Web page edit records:
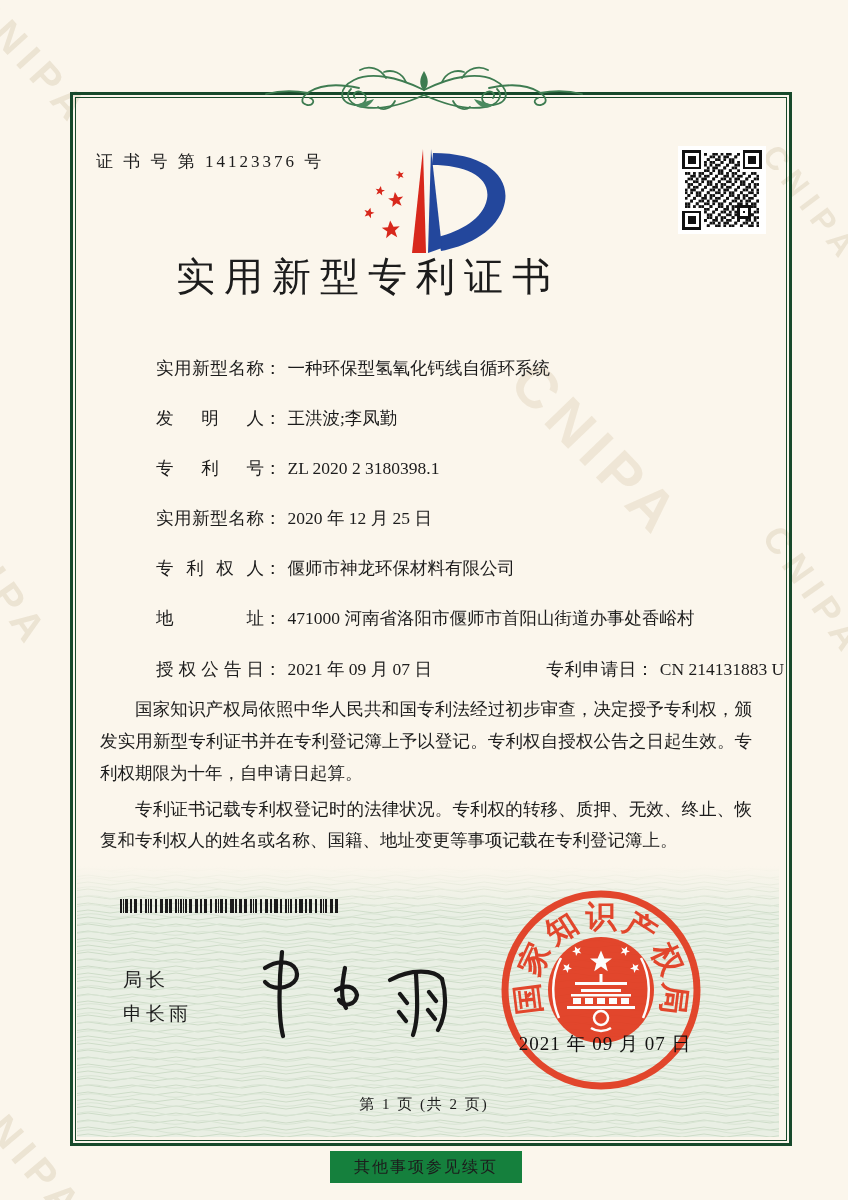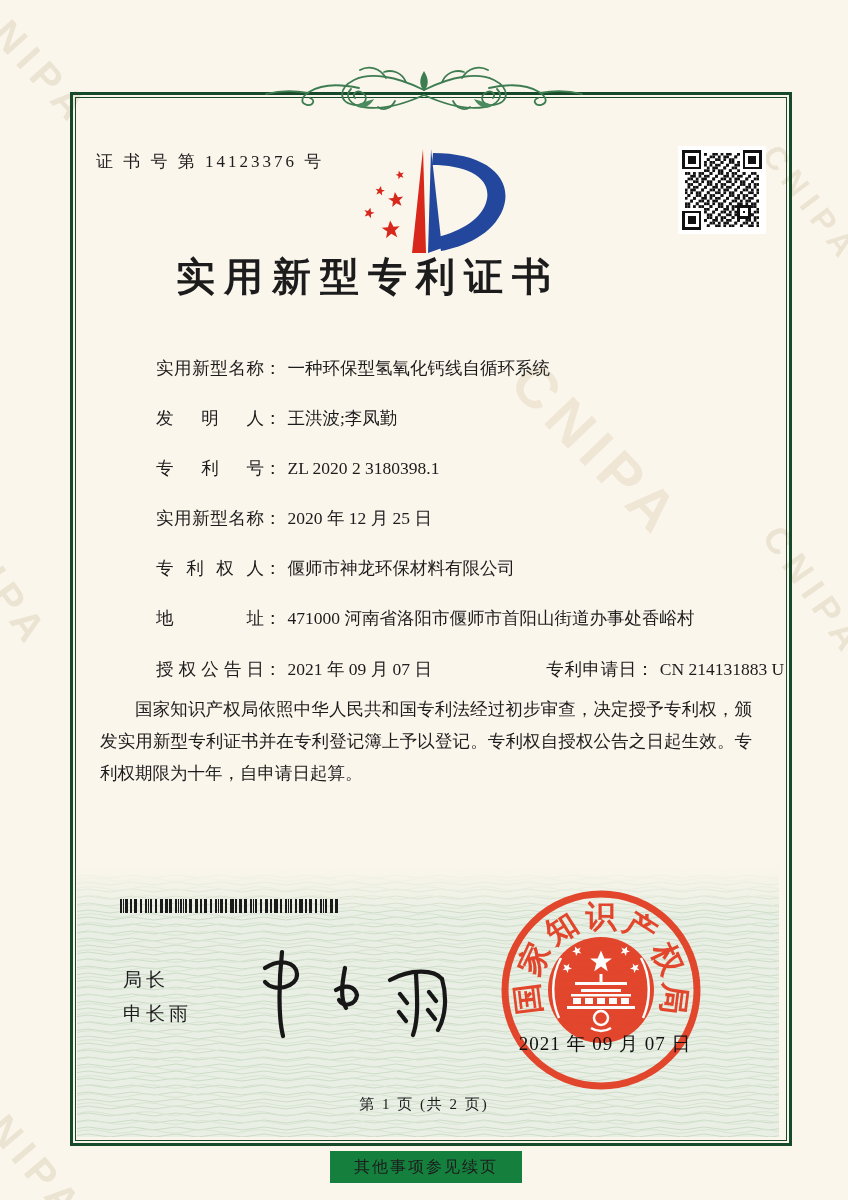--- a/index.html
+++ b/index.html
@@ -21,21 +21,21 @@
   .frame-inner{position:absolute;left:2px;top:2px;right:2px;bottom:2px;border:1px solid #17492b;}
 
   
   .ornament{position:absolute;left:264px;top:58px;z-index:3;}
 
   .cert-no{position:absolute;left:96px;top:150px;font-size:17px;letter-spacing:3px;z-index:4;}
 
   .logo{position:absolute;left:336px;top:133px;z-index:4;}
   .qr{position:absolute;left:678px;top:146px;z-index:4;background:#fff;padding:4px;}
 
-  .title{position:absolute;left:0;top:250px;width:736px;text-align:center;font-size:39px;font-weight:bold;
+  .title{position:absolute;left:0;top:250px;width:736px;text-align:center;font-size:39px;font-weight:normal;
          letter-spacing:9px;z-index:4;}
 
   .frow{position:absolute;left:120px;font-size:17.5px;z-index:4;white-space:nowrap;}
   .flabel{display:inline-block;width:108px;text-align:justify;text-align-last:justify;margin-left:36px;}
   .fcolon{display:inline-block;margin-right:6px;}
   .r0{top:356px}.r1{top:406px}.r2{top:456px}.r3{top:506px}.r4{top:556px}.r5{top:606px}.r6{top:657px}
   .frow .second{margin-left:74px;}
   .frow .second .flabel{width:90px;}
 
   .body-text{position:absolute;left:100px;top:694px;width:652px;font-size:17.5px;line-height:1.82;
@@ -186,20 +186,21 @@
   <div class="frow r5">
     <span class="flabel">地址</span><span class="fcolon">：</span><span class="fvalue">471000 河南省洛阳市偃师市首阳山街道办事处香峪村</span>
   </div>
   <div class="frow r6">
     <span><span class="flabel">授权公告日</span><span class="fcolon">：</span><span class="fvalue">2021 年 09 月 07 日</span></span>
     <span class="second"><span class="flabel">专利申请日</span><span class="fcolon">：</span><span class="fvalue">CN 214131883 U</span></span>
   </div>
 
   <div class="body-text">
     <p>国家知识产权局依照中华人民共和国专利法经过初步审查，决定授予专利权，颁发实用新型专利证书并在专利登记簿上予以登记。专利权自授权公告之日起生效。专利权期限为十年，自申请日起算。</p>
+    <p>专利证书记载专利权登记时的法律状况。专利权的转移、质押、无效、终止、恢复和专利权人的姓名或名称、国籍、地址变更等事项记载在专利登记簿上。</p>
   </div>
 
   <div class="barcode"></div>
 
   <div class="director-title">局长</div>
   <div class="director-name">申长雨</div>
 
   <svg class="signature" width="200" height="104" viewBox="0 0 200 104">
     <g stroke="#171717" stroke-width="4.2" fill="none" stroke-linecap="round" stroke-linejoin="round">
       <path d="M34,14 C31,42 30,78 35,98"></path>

## AIM OF THE TASK
All lines with the word "position" must be located in the data and copied.

## EXERCISE RESULT
   .frame-inner{position:absolute;left:2px;top:2px;right:2px;bottom:2px;border:1px solid #17492b;}
   .ornament{position:absolute;left:264px;top:58px;z-index:3;}
   .cert-no{position:absolute;left:96px;top:150px;font-size:17px;letter-spacing:3px;z-index:4;}
   .logo{position:absolute;left:336px;top:133px;z-index:4;}
   .qr{position:absolute;left:678px;top:146px;z-index:4;background:#fff;padding:4px;}
-  .title{position:absolute;left:0;top:250px;width:736px;text-align:center;font-size:39px;font-weight:bold;
+  .title{position:absolute;left:0;top:250px;width:736px;text-align:center;font-size:39px;font-weight:normal;
   .frow{position:absolute;left:120px;font-size:17.5px;z-index:4;white-space:nowrap;}
   .body-text{position:absolute;left:100px;top:694px;width:652px;font-size:17.5px;line-height:1.82;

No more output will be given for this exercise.